Галеру завели в широкий затон возле верфи, и пошли авралы. Днище и борта судна укрепляли кильсонами — продольными брусьями, налаживали рангоут — мачты, реи, гафели, при помощи которых ставились паруса, такелаж, весла. Канониры грузили на борт чугунные пушки. Время летело быстро, хотя боцманская дудка и поднимала матросов на рассвете, а играла отбой, когда желто-розовое, как греческий апельсин, солнце скрывалось за лиманскими плавнями.
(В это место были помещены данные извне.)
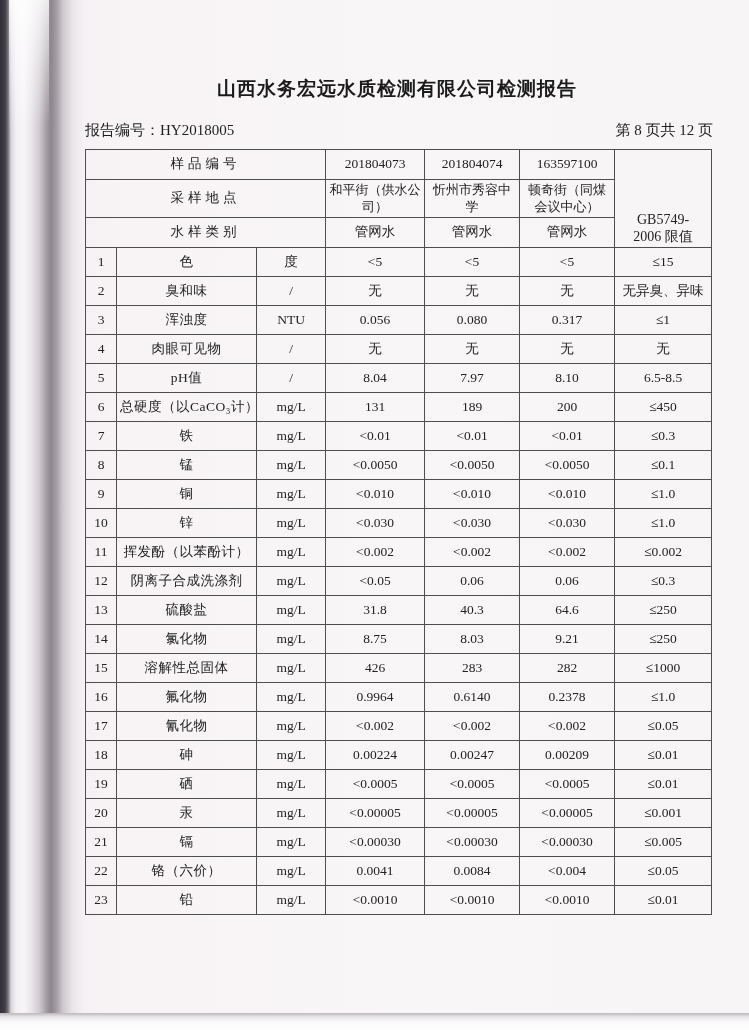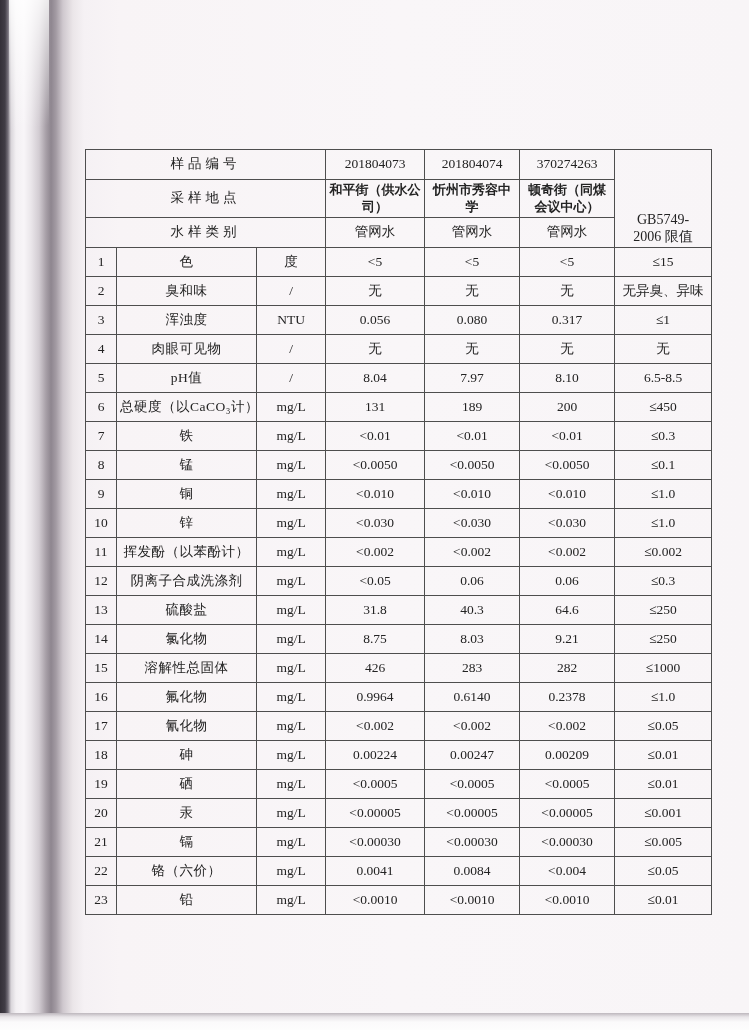--- a/index.html
+++ b/index.html
@@ -48,46 +48,51 @@
   }
   tr.hrow1{height:30px;}
   tr.hrow2{height:38px;}
   tr.hrow3{height:30px;font-family:Liberation Serif, serif;}
   tr.drow{height:29px;}
   td.merged-label{text-align:center;letter-spacing:4px;}
   td.c-name{text-align:left;padding-left:7px;white-space:nowrap;letter-spacing:.5px;}
   td.c-no{padding:0;}
   td.limit-head{font-size:14px;}
   .limit-head-inner{display:flex;flex-direction:column;justify-content:flex-end;height:94px;}
-  .loc{font-size:13px;font-weight:bold;}
+  .loc{font-size:13px;}
 </style>
 </head>
 <body>
 
 <div class="scan">
   <div class="curl-highlight"></div>
 
-
+  <div class="title">山西水务宏远水质检测有限公司检测报告</div>
+
+  <div class="report-row">
+    <span><span>报告编号：</span><span>HY2018005</span></span>
+    <span>第 8 页共 12 页</span>
+  </div>
 
   <table class="results">
     <colgroup>
       <col style="width:31px">
         <col style="width:140px">
         <col style="width:69px">
       <col style="width:99px">
         <col style="width:95px">
         <col style="width:95px">
         <col style="width:97px">
     </colgroup>
     <tbody>
       <tr class="hrow1">
         <td colspan="3" class="merged-label">样品编号</td>
         <td>201804073</td>
         <td>201804074</td>
-        <td>370274263</td>
+        <td>163597100</td>
         <td rowspan="3" class="limit-head">
           <div class="limit-head-inner">
             <div>GB5749-</div>
             <div>2006 限值</div>
           </div>
         </td>
       </tr>
       <tr class="hrow2">
         <td colspan="3" class="merged-label">采样地点</td>
         <td class="loc">和平街（供水公司）</td>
Порывистый, оживленный мичман (матросы уже знали, что родом Джулио Ломбардо с далекого острова Мальта) придирчиво следил за работой, нередко и сам, сняв мундир, брался за топор или молоток, натягивал вместе со всеми крепкие пеньковые ванты.

Когда обновленное судно обрело строгие очертания корабля, вышли в гирло Днепра, к лиману. Бондаренко впервые в своей жизни увидел такой водный простор. Правый берег маячил в нескольких верстах красно-бурой полосой глиняных круч, а левый, песчаный, совсем терялся в тумане. Но недолго Петро любовался зелено-голубой ширью лимана. Неугомонный Ломбардо велел как можно быстрее грести к небольшому, поросшему зеленым камышом островку, возвышавшемуся впереди. Вода аж кипела под веслами. Галера неслась, будто пущенная из тугого лука стрела. Но когда до островка оставалось каких-нибудь пятьдесят саженей и, казалось, уже никакая сила не может повернуть в сторону стремительный корабль, рулевой, перехватив решительный жест Ломбардо, резко положил руль на правый борт. Содрогнувшись всем корпусом, как внезапно осаженный норовистый конь, галера описала широкую пенистую дугу и легла на обратный курс.